Trabajo social: el Hogar de Cristo y la ASICH

El P. Hurtado siempre tuvo un corazón muy sensible al dolor de los pobres y marginados. Se siente impulsado con gran fuerza a luchar por anunciarles el mensaje de Cristo y por cambiar su situación. Él hace un constante llamado a abrir los ojos para mirar con honestidad la realidad social del país. Fruto de esta perspectiva es su libro ¿Es Chile un país católico? (1941) y otros que escribirá más adelante. Su mirada sobre los pobres no es una mirada estadística, sino la del evangelio, la del hermano: “Yo sostengo que cada pobre, cada vago, cada mendigo es Cristo en persona que carga su cruz. Y como Cristo debemos amarlo y ampararlo. Debemos tratarlo como a un hermano, como a un ser humano, como somos nosotros”.

La pasión y el dolor con que el P. Hurtado se refiere, en un retiro dado a señoras el 16 de octubre de 1944, a la realidad de tantos pobres que vagan por las calles, da origen tres días después a una de sus obras más conocidas: el Hogar de Cristo, lugar de acogida y de educación para los marginados.

Su intención es devolver a esas personas su dignidad de chilenos y de hijos de Dios. Por eso se preocupa de que cada uno de los mendigos que entra al Hogar reciba una atención cariñosa, como si fuera el mismo Cristo. Por las noches, el P. Hurtado sale en su camioneta verde a buscar a niños y jóvenes vagabundos que se encuentran ocultos por la oscuridad de la ciudad o bajo los puentes del río Mapocho. Los llama e invita a acompañarlo al Hogar de Cristo.

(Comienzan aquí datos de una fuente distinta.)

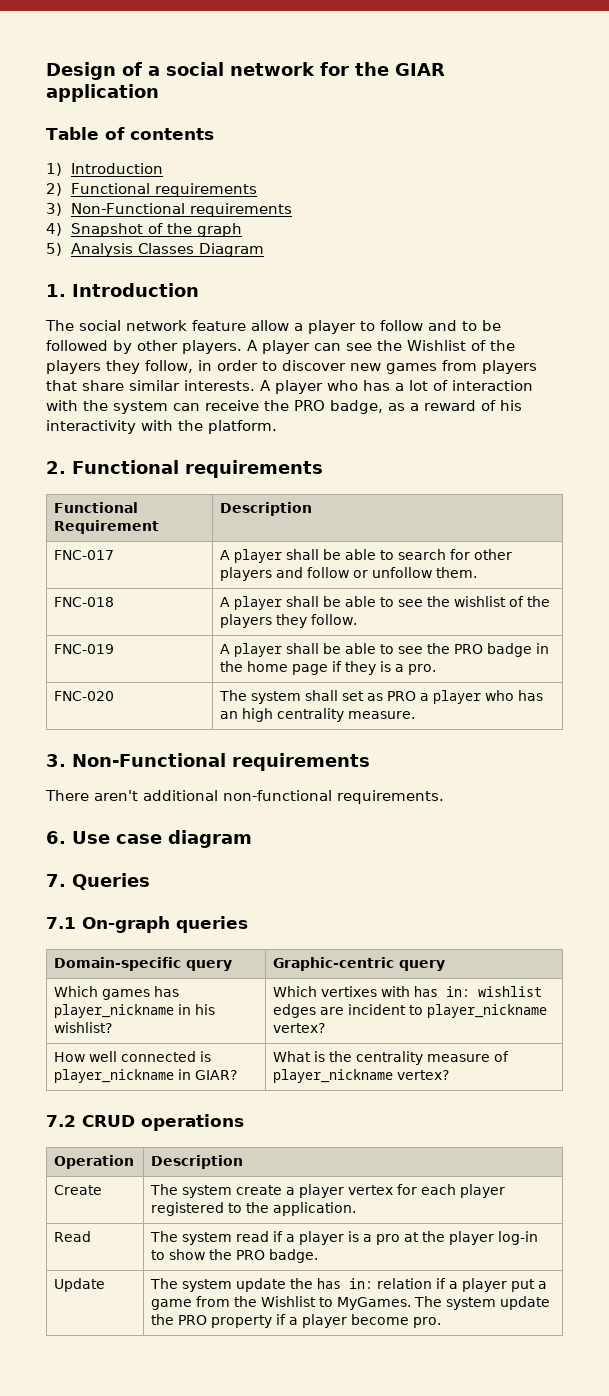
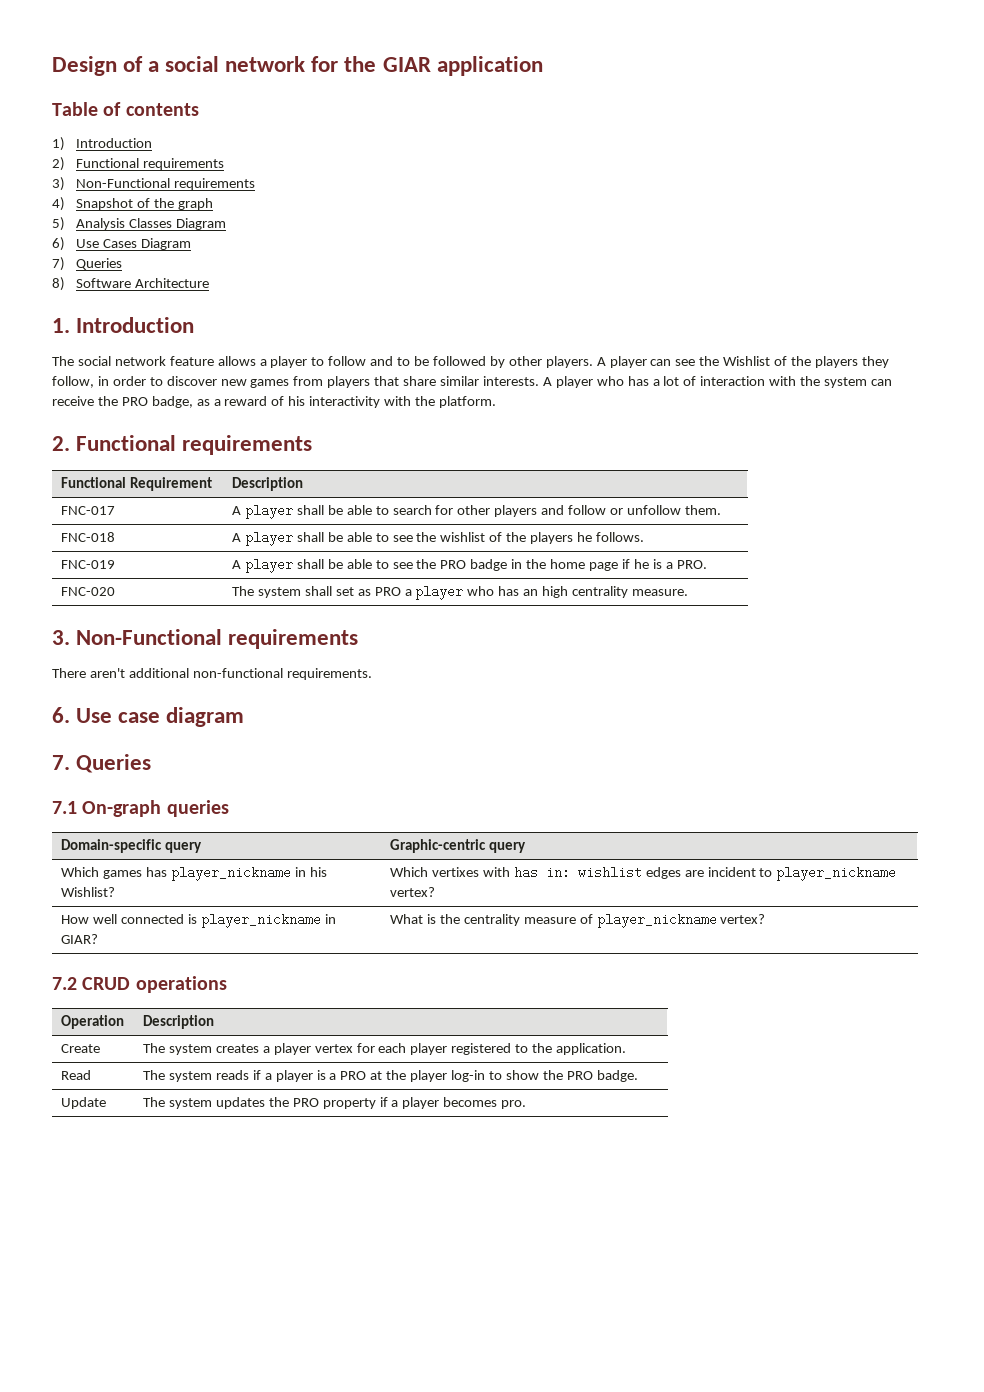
+ 6) Use Cases Diagram
+ 7) Queries
+ 8) Software Architecture
- The social network feature allow a player to follow and to be followed by other players.
+ The social network feature allows a player to follow and to be followed by other players.
- FNC-018 | A player shall be able to see the wishlist of the players they follow.
+ FNC-018 | A player shall be able to see the wishlist of the players he follows.
- FNC-019 | A player shall be able to see the PRO badge in the home page if they is a pro.
+ FNC-019 | A player shall be able to see the PRO badge in the home page if he is a PRO.
- Which games has player_nickname in his wishlist? | Which vertixes with has in: wishlist edges are incident to player_nickname vertex?
+ Which games has player_nickname in his Wishlist? | Which vertixes with has in: wishlist edges are incident to player_nickname vertex?
- Create | The system create a player vertex for each player registered to the application.
+ Create | The system creates a player vertex for each player registered to the application.
- Read | The system read if a player is a pro at the player log-in to show the PRO badge.
+ Read | The system reads if a player is a PRO at the player log-in to show the PRO badge.
- Update | The system update the has in: relation if a player put a game from the Wishlist to MyGames. The system update the PRO property if a player become pro.
+ Update | The system updates the PRO property if a player becomes pro.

Pero el P. Hurtado tiene conciencia que la pobreza aumenta por un desorden social debido a la libertad humana y que, en consecuencia, esa realidad social puede ser cambiada. Por eso, en 1948, convencido de que "la injusticia causa enormemente más males que los que puede reparar la caridad", y de que los mismos trabajadores tienen que luchar por su dignidad, funda la ASICH (Acción Sindical Chilena). Su meta es lograr un orden social cristiano. Estimula a los trabajadores, especialmente a los cristianos, a prepararse en la doctrina social de la Iglesia, a incorporarse a los sindicatos, a capacitarse por medio de cursos y talleres. Tampoco descuida la formación de las mujeres, a las que organiza en pequeños círculos de acción, transmitiéndoles su propia espiritualidad. Fueron numerosas las señoras que lo seguían de cerca y lo ayudaron en sus obras, que ellas continuaron después de la muerte de su fundador.